5
votes

Please consider this simple example

nb_samples = 100000
X = np.random.randn(nb_samples)
Y = X[1:]
X = X[:-1]
X = X.reshape((len(Y), 1, 1))
Y = Y.reshape((len(Y), 1))

So we have basically

Y[i] = X[i-1]

and the model is simply a lag operator.

I can learn this model with a stateless LSTM, but I want here to understand and apply stateful LSTMs in Keras.

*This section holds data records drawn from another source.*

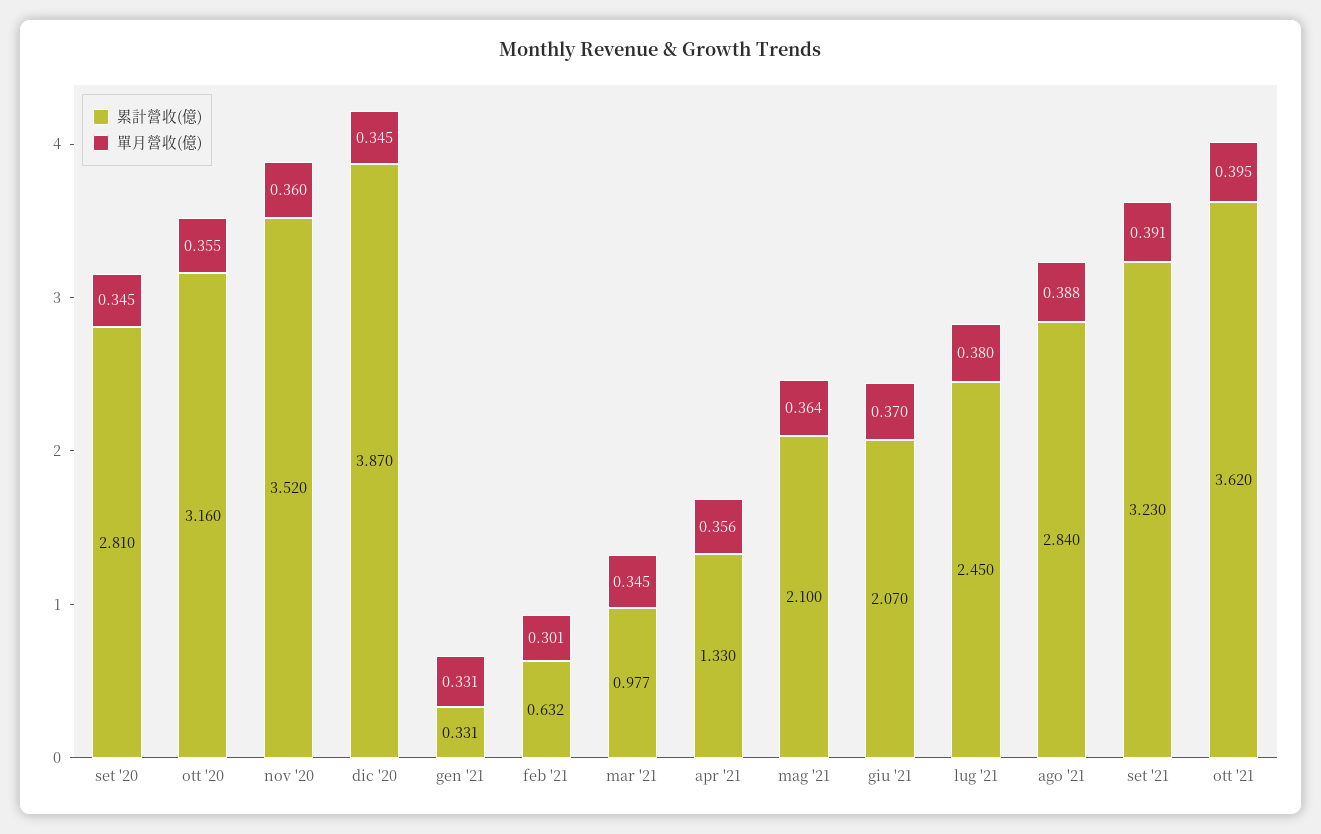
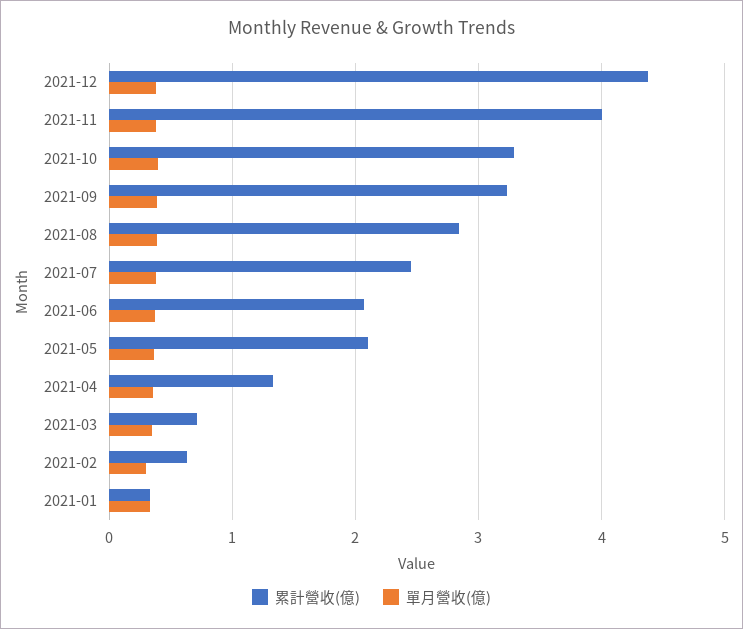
累計營收(億), set '20: 2.81 -> none
單月營收(億), set '20: 0.345 -> none
累計營收(億), ott '20: 3.16 -> none
單月營收(億), ott '20: 0.355 -> none
累計營收(億), nov '20: 3.52 -> none
單月營收(億), nov '20: 0.36 -> none
累計營收(億), dic '20: 3.87 -> none
單月營收(億), dic '20: 0.345 -> none
累計營收(億), mar '21: 0.977 -> 0.7
累計營收(億), ott '21: 3.62 -> 3.3
累計營收(億), 2021-12: none -> 4.4
單月營收(億), 2021-12: none -> 0.4
累計營收(億), 2021-11: none -> 4
單月營收(億), 2021-11: none -> 0.4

So I try to learn this model with a stateful LSTM, by giving the pairs of values (x, y) one by one (batch_size = 1)

model = Sequential()
model.add(LSTM(batch_input_shape=(1, 1, 1),
               output_dim =10,
               activation='tanh', stateful=True
          )
    )
model.add(Dense(output_dim=1, activation='linear'))
model.compile(loss='mse', optimizer='adam')


for epoch in range(50):
    model.fit(X_train,
              Y_train,
              nb_epoch = 1,
              verbose = 2,
              batch_size = 1,
              shuffle = False)
    model.reset_states()

But the model does not learn anything.

As per Marcin suggestion, I modified the training code as follows:

for epoch in range(10000):
    model.reset_states()
    train_loss = 0
    for i in range(Y_train.shape[0]):
        train_loss += model.train_on_batch(X_train[i:i+1],
                         Y_train[i:i+1],
                         )
    print '# epoch', epoch, '  loss ', train_loss/float(Y_train.shape[0])

but I am still seeing a mean loss around 1, which is the standard deviation of my randomly generated data, so the model does not seem to learn.

Am I having something wrong?

1
Have you tried to increase the number of units? You want your network to memoize completely random pattern of length 10000 - so in fact it should be memoized completely as a sequence. 10 units might simply be not enough for this. You could also decrease the sequence length or try to check some continous function (like sin or polynomial). At this moment your architecture seems to be to simple for your task.Marcin Możejko
@volatile LSTM often learn running averages. The running average of randn will be 0. If this is your output then the learning actually succeeded. Try learning something meaningful.nemo
@nemo : Thanks for the answers. I am not learning a random pattern of length 10000 but a pattern in which the output at t should be the input at t-1. What I hoped is that the network will learn to simply put the input x[t] in its hidden state, then at t+1, return its hidden state as output y[t+1], and replaces the hidden state by x[t+1], and do like that recursively. Obviously, I can achieve this by using a stateless LSTM with a moving window, but wanted to have the result with a stateful onevolatile

1 Answers

1
votes

As you may read here even though your model states are not reset due to statefulness of your network - a parameters of your optimizer are - and due to the fact that optimizers are extremely important in recurrent neural network training - resetting their states might be extremely harmful for your training. In order to prevent that try:

for epoch in range(50):
    model.train_on_batch(X_train,
              Y_train)
    model.reset_states()

A train_on_batch method doesn't reset your optimizer states what could make your training possible.